• Your goal:
Look through the entries below and return all lines including the word "field".

• Data in this exercise:
......

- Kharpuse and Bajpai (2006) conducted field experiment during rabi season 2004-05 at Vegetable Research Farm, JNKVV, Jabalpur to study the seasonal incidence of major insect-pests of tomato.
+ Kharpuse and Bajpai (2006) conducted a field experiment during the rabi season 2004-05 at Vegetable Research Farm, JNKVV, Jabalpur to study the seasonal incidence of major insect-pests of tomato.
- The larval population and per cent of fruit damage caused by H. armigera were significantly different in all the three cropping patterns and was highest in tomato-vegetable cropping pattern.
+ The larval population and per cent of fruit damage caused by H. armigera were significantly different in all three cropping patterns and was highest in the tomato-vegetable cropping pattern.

......

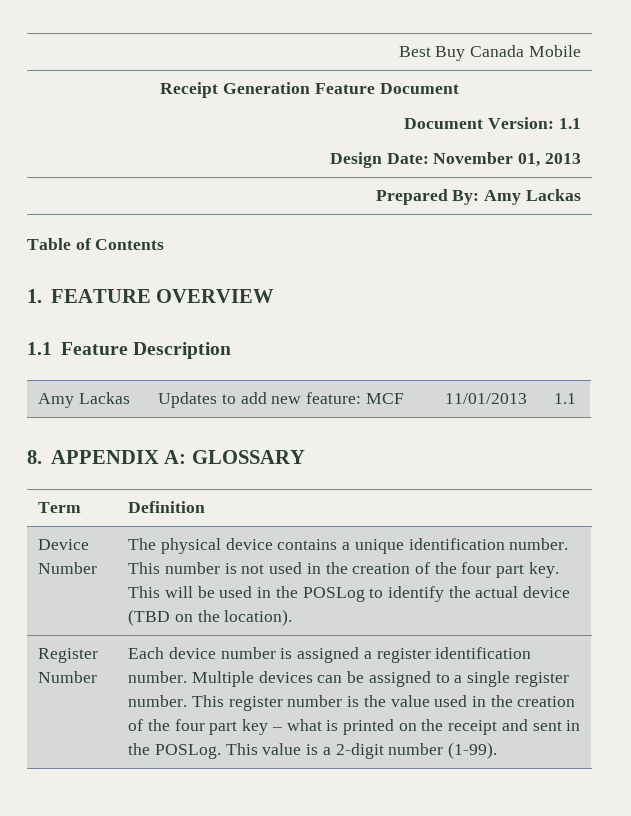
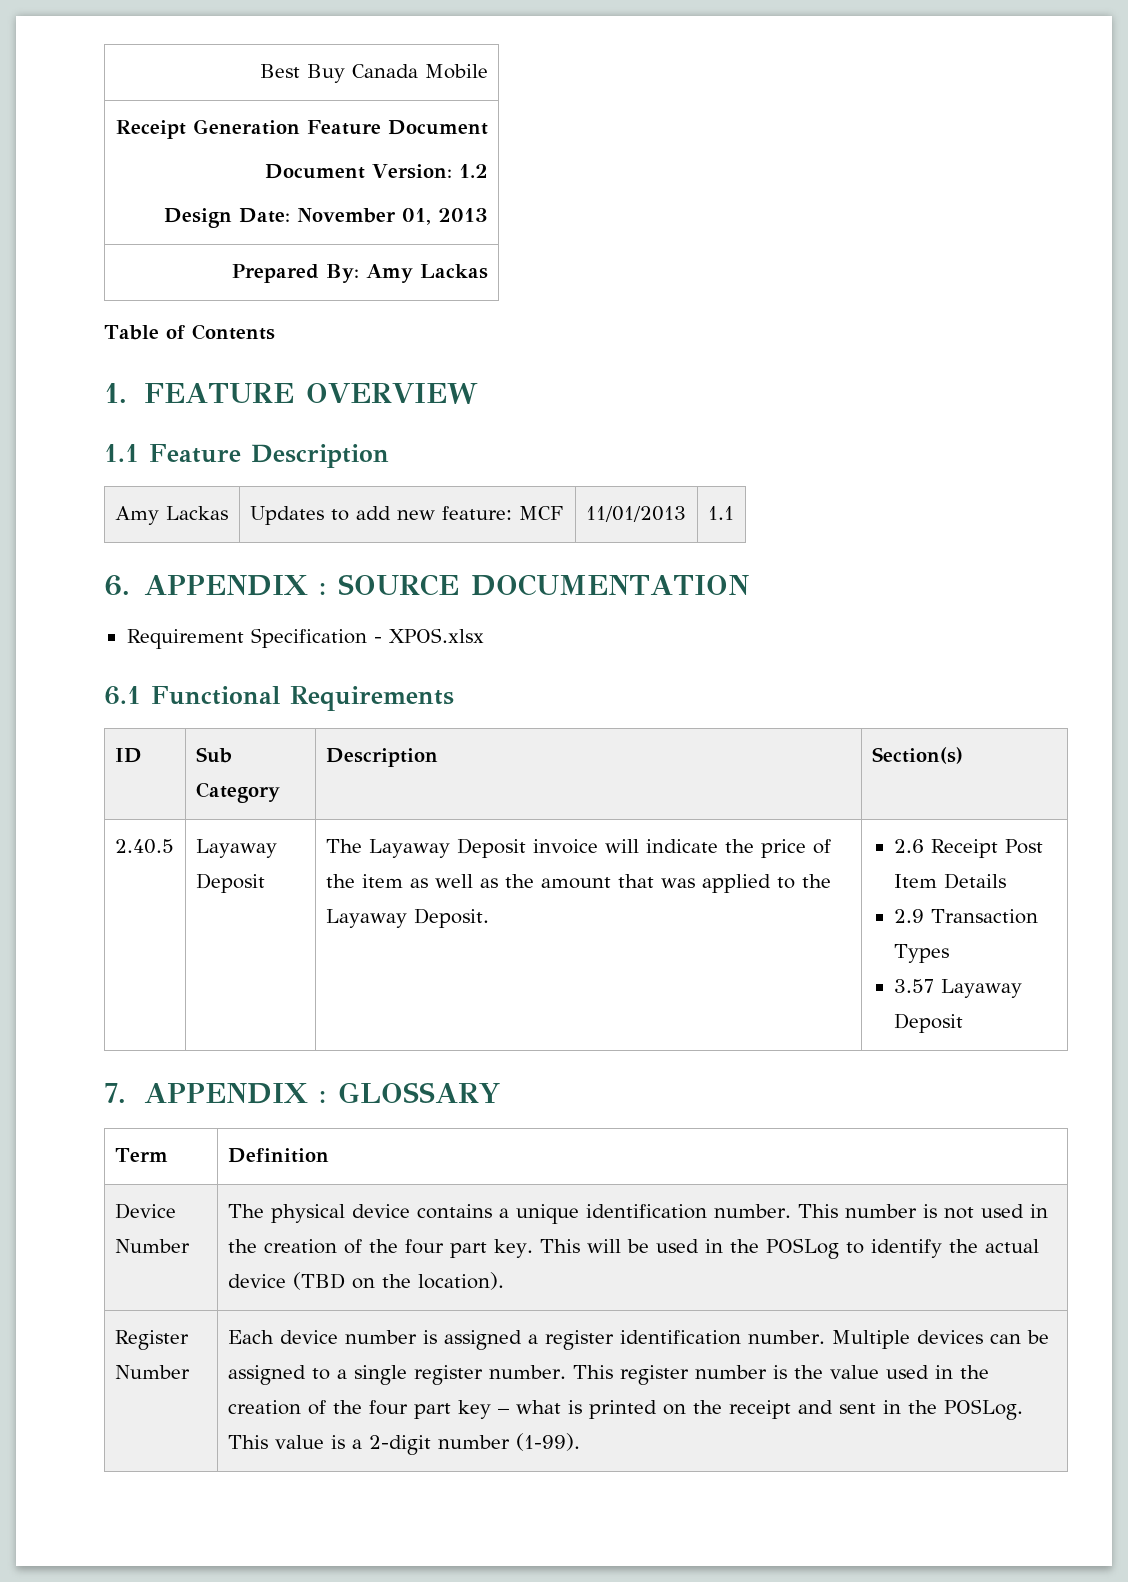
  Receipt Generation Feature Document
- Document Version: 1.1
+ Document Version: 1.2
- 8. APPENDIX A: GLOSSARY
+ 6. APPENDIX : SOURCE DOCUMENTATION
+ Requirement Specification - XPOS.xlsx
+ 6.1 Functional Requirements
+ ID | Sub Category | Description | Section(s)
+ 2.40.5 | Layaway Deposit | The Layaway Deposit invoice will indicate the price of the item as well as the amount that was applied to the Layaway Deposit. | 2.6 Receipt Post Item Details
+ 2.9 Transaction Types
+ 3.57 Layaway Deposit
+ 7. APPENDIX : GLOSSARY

......

• Written response:
- Kharpuse and Bajpai (2006) conducted field experiment during rabi season 2004-05 at Vegetable Research Farm, JNKVV, Jabalpur to study the seasonal incidence of major insect-pests of tomato.
+ Kharpuse and Bajpai (2006) conducted a field experiment during the rabi season 2004-05 at Vegetable Research Farm, JNKVV, Jabalpur to study the seasonal incidence of major insect-pests of tomato.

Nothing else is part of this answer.